2.) Die zweite Vorsichtsmaßnahme ist etwas weitgehender und bedeutet auch eine Rückbesinnung auf die frühere Gesetzeslage vor 2005: Das massenhafte Speichern von Personalausweisdaten und personenbezogenen Daten bei Privatunternehmen (PayTV-Anbieter, Telefonfirmen) auch zweifelhafter Größe und mit nicht ausreichenden Schutzmaßnahmen müsste sofort gesetzlich beendet werden. Datensparsamkeit senkt das Angriffsrisiko dadurch, dass einfach weniger lukrative Daten abzugreifen sind. Also keine Ausweiskopien für den simplen Abschluß von Telefonverträgen etc. speichern. Das einzige was dann eben nicht mehr funktioniert sind Smartphones ohne Anzahlung.
Auch die Angabe eines Geburtsjahres beim simplen Einkauf in Online Shops ist einigermaßen sinnfrei. Die "frühere" Interpretation nur notwendige Daten zu erheben macht den durch Angriff zu gewinnenden Datensatz beinahe wertlos. Wenn der Hacker bei einem Unternehmen nur die Adressdaten findet ohne Geburtsdatum und insbesondere Bonitätseinstufung, dann sind diese beinahe wertlos. Die "angereicherten" Daten sind ein wesentlich lohnenderes Angriffsziel.

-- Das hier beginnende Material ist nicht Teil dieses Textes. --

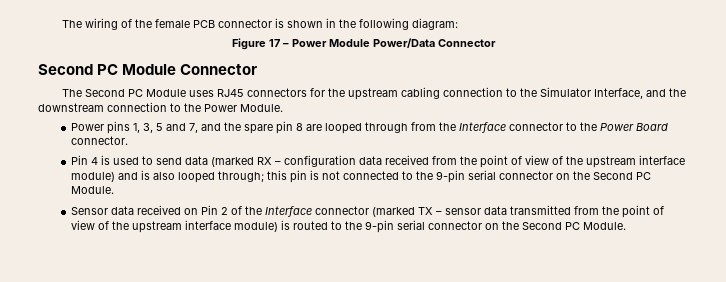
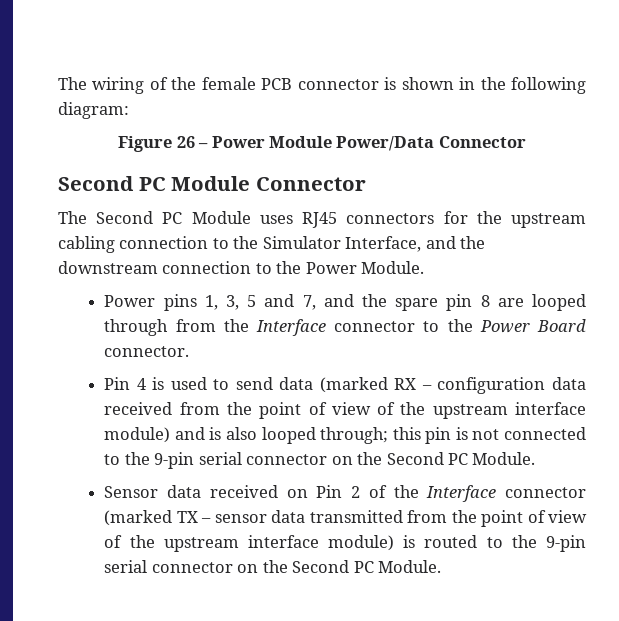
- Figure 17 – Power Module Power/Data Connector
+ Figure 26 – Power Module Power/Data Connector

3.) Die dritte Vorsichtsmaßnahme ist etwas, was in den USA schon gang und gäbe ist. Präventive Abwehrmaßnahmen aufbauen, weil neben Boden, Wasser und Luft nunmehr auch der Cyberspace ein potenzielles Schlachtfeld sein kann. In N24 gibt es eine interssante Reportagereihe, die immer mal wieder von interessanter Technik wie B2-Bombern, den Amphibienfahrzeugen (gepanzerte Fahrzeuge) oder auch dem Senkrechtstarter von Boeing berichtet. Eine Sendung befasste sich mit Gegenmaßnahmen im Cyberspace:
Und nannte das "US Army Cyber Command" (
http://www.arcyber.army.mil/), das zusammen mit dem "National Reconnaissance Office" stets wachsam sein würde. Den Titel weiß ich nicht mehr, es war irgendwie in der Reihe "USA Top Secret" bzw. wenn es ein geheimes Buch des Präsidentgen geben würde.

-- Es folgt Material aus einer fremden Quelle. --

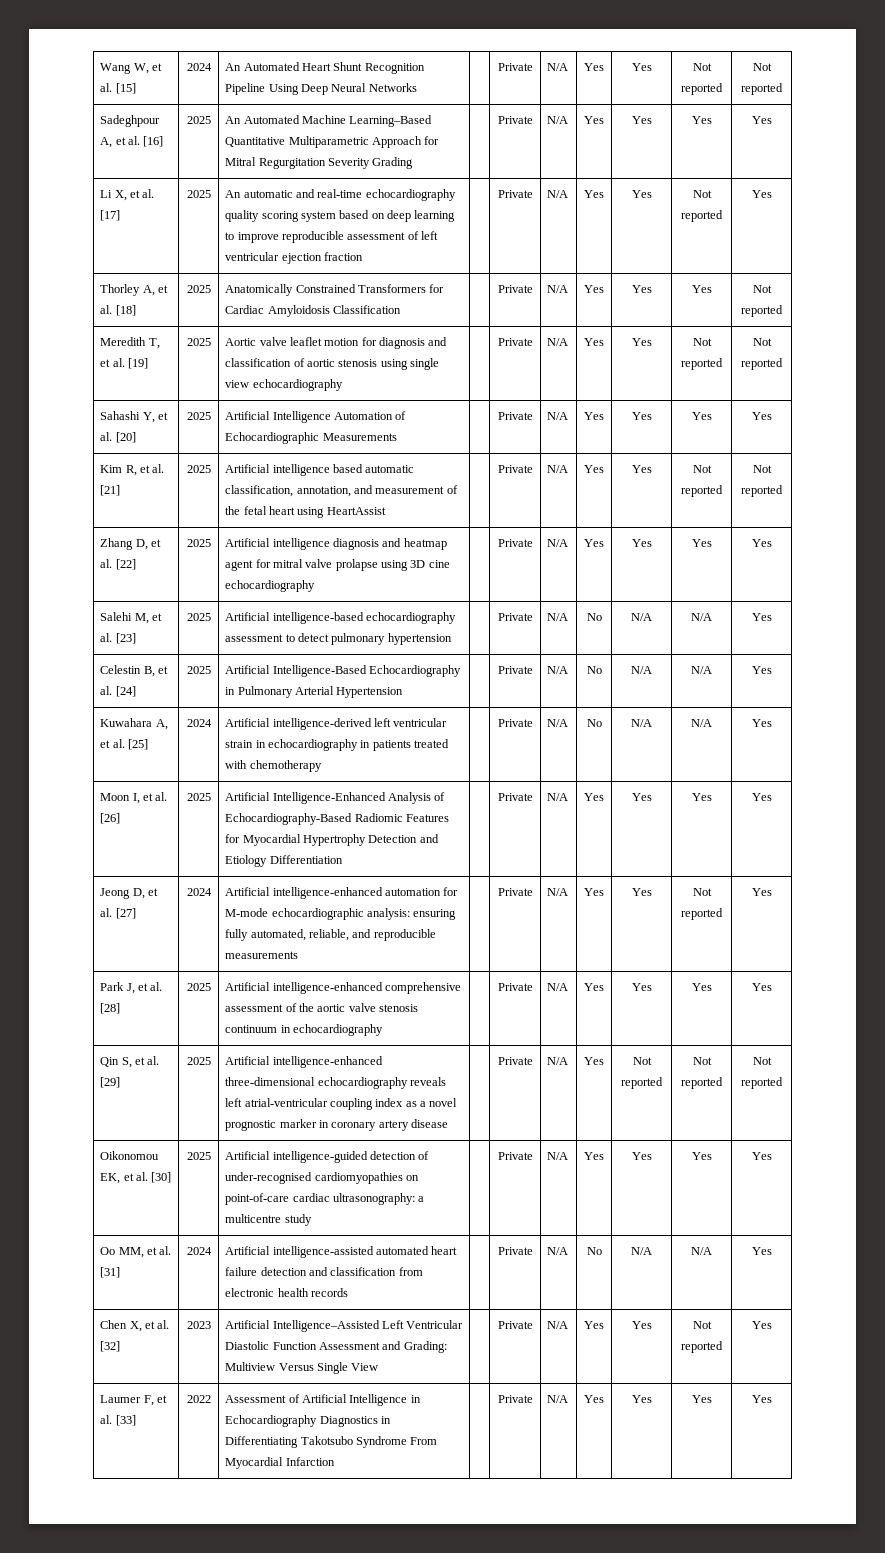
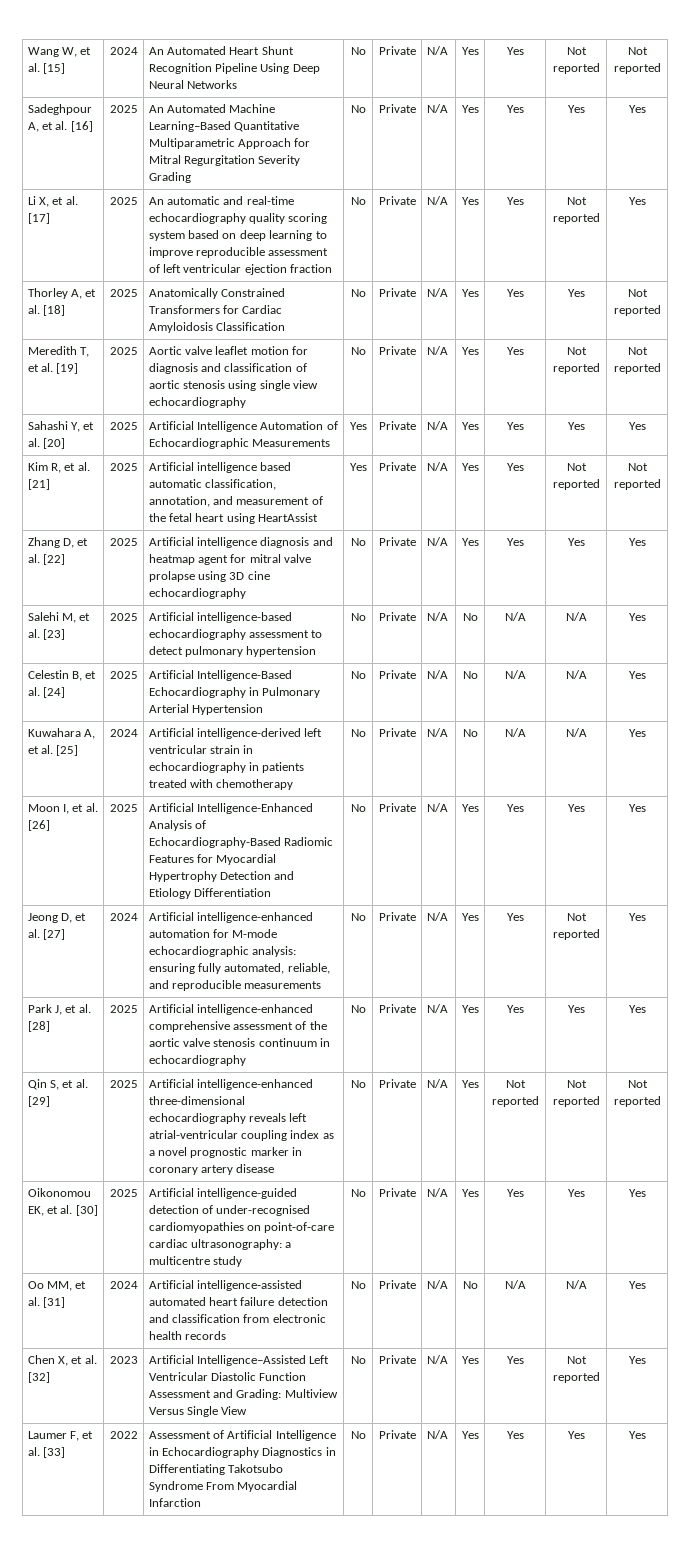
- Wang W, et al. [15] | 2024 | An Automated Heart Shunt Recognition Pipeline Using Deep Neural Networks | | Private | N/A | Yes | Yes | Not reported | Not reported
+ Wang W, et al. [15] | 2024 | An Automated Heart Shunt Recognition Pipeline Using Deep Neural Networks | No | Private | N/A | Yes | Yes | Not reported | Not reported
- Sadeghpour A, et al. [16] | 2025 | An Automated Machine Learning–Based Quantitative Multiparametric Approach for Mitral Regurgitation Severity Grading | | Private | N/A | Yes | Yes | Yes | Yes
+ Sadeghpour A, et al. [16] | 2025 | An Automated Machine Learning–Based Quantitative Multiparametric Approach for Mitral Regurgitation Severity Grading | No | Private | N/A | Yes | Yes | Yes | Yes
- Li X, et al. [17] | 2025 | An automatic and real-time echocardiography quality scoring system based on deep learning to improve reproducible assessment of left ventricular ejection fraction | | Private | N/A | Yes | Yes | Not reported | Yes
+ Li X, et al. [17] | 2025 | An automatic and real-time echocardiography quality scoring system based on deep learning to improve reproducible assessment of left ventricular ejection fraction | No | Private | N/A | Yes | Yes | Not reported | Yes
- Thorley A, et al. [18] | 2025 | Anatomically Constrained Transformers for Cardiac Amyloidosis Classification | | Private | N/A | Yes | Yes | Yes | Not reported
+ Thorley A, et al. [18] | 2025 | Anatomically Constrained Transformers for Cardiac Amyloidosis Classification | No | Private | N/A | Yes | Yes | Yes | Not reported
- Meredith T, et al. [19] | 2025 | Aortic valve leaflet motion for diagnosis and classification of aortic stenosis using single view echocardiography | | Private | N/A | Yes | Yes | Not reported | Not reported
+ Meredith T, et al. [19] | 2025 | Aortic valve leaflet motion for diagnosis and classification of aortic stenosis using single view echocardiography | No | Private | N/A | Yes | Yes | Not reported | Not reported
- Sahashi Y, et al. [20] | 2025 | Artificial Intelligence Automation of Echocardiographic Measurements | | Private | N/A | Yes | Yes | Yes | Yes
+ Sahashi Y, et al. [20] | 2025 | Artificial Intelligence Automation of Echocardiographic Measurements | Yes | Private | N/A | Yes | Yes | Yes | Yes
- Kim R, et al. [21] | 2025 | Artificial intelligence based automatic classification, annotation, and measurement of the fetal heart using HeartAssist | | Private | N/A | Yes | Yes | Not reported | Not reported
+ Kim R, et al. [21] | 2025 | Artificial intelligence based automatic classification, annotation, and measurement of the fetal heart using HeartAssist | Yes | Private | N/A | Yes | Yes | Not reported | Not reported
- Zhang D, et al. [22] | 2025 | Artificial intelligence diagnosis and heatmap agent for mitral valve prolapse using 3D cine echocardiography | | Private | N/A | Yes | Yes | Yes | Yes
+ Zhang D, et al. [22] | 2025 | Artificial intelligence diagnosis and heatmap agent for mitral valve prolapse using 3D cine echocardiography | No | Private | N/A | Yes | Yes | Yes | Yes
- Salehi M, et al. [23] | 2025 | Artificial intelligence-based echocardiography assessment to detect pulmonary hypertension | | Private | N/A | No | N/A | N/A | Yes
+ Salehi M, et al. [23] | 2025 | Artificial intelligence-based echocardiography assessment to detect pulmonary hypertension | No | Private | N/A | No | N/A | N/A | Yes
- Celestin B, et al. [24] | 2025 | Artificial Intelligence-Based Echocardiography in Pulmonary Arterial Hypertension | | Private | N/A | No | N/A | N/A | Yes
+ Celestin B, et al. [24] | 2025 | Artificial Intelligence-Based Echocardiography in Pulmonary Arterial Hypertension | No | Private | N/A | No | N/A | N/A | Yes
- Kuwahara A, et al. [25] | 2024 | Artificial intelligence-derived left ventricular strain in echocardiography in patients treated with chemotherapy | | Private | N/A | No | N/A | N/A | Yes
+ Kuwahara A, et al. [25] | 2024 | Artificial intelligence-derived left ventricular strain in echocardiography in patients treated with chemotherapy | No | Private | N/A | No | N/A | N/A | Yes
- Moon I, et al. [26] | 2025 | Artificial Intelligence-Enhanced Analysis of Echocardiography-Based Radiomic Features for Myocardial Hypertrophy Detection and Etiology Differentiation | | Private | N/A | Yes | Yes | Yes | Yes
+ Moon I, et al. [26] | 2025 | Artificial Intelligence-Enhanced Analysis of Echocardiography-Based Radiomic Features for Myocardial Hypertrophy Detection and Etiology Differentiation | No | Private | N/A | Yes | Yes | Yes | Yes
- Jeong D, et al. [27] | 2024 | Artificial intelligence-enhanced automation for M-mode echocardiographic analysis: ensuring fully automated, reliable, and reproducible measurements | | Private | N/A | Yes | Yes | Not reported | Yes
+ Jeong D, et al. [27] | 2024 | Artificial intelligence-enhanced automation for M-mode echocardiographic analysis: ensuring fully automated, reliable, and reproducible measurements | No | Private | N/A | Yes | Yes | Not reported | Yes
- Park J, et al. [28] | 2025 | Artificial intelligence-enhanced comprehensive assessment of the aortic valve stenosis continuum in echocardiography | | Private | N/A | Yes | Yes | Yes | Yes
+ Park J, et al. [28] | 2025 | Artificial intelligence-enhanced comprehensive assessment of the aortic valve stenosis continuum in echocardiography | No | Private | N/A | Yes | Yes | Yes | Yes
- Qin S, et al. [29] | 2025 | Artificial intelligence-enhanced three-dimensional echocardiography reveals left atrial-ventricular coupling index as a novel prognostic marker in coronary artery disease | | Private | N/A | Yes | Not reported | Not reported | Not reported
+ Qin S, et al. [29] | 2025 | Artificial intelligence-enhanced three-dimensional echocardiography reveals left atrial-ventricular coupling index as a novel prognostic marker in coronary artery disease | No | Private | N/A | Yes | Not reported | Not reported | Not reported
- Oikonomou EK, et al. [30] | 2025 | Artificial intelligence-guided detection of under-recognised cardiomyopathies on point-of-care cardiac ultrasonography: a multicentre study | | Private | N/A | Yes | Yes | Yes | Yes
+ Oikonomou EK, et al. [30] | 2025 | Artificial intelligence-guided detection of under-recognised cardiomyopathies on point-of-care cardiac ultrasonography: a multicentre study | No | Private | N/A | Yes | Yes | Yes | Yes
- Oo MM, et al. [31] | 2024 | Artificial intelligence‐assisted automated heart failure detection and classification from electronic health records | | Private | N/A | No | N/A | N/A | Yes
+ Oo MM, et al. [31] | 2024 | Artificial intelligence‐assisted automated heart failure detection and classification from electronic health records | No | Private | N/A | No | N/A | N/A | Yes
- Chen X, et al. [32] | 2023 | Artificial Intelligence–Assisted Left Ventricular Diastolic Function Assessment and Grading: Multiview Versus Single View | | Private | N/A | Yes | Yes | Not reported | Yes
+ Chen X, et al. [32] | 2023 | Artificial Intelligence–Assisted Left Ventricular Diastolic Function Assessment and Grading: Multiview Versus Single View | No | Private | N/A | Yes | Yes | Not reported | Yes
- Laumer F, et al. [33] | 2022 | Assessment of Artificial Intelligence in Echocardiography Diagnostics in Differentiating Takotsubo Syndrome From Myocardial Infarction | | Private | N/A | Yes | Yes | Yes | Yes
+ Laumer F, et al. [33] | 2022 | Assessment of Artificial Intelligence in Echocardiography Diagnostics in Differentiating Takotsubo Syndrome From Myocardial Infarction | No | Private | N/A | Yes | Yes | Yes | Yes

Erste Ansatzpunkte und Ideen wären deshalb:
- die Aufrechterhaltung einer halbwegs digitalen, bodengebundenen Infrastruktur
- Kostenerstattung für Unternehmen, die diese dem Staat bereitstellen
- rechtzeitige Aufrüstung der Sicherheitsorgane wie Bundeswehr oder Nachrichtendiensten
Unter anderem könnten diese Aufgaben auch durch eine Art dritten Mehrwertsteuersatz finanziert werden. Wenn Amazon & Co. digitale Infrastruktur zu günstigsten Preisen nutzen (Marktversagen), dann könnte ein zusätzlicher Mehrwertsteuerprozentpunkt die Abwehrmaßnahmen gegenfinanzieren.
So würde ich das als Bürger sehen und gerne auch mitfinanzieren.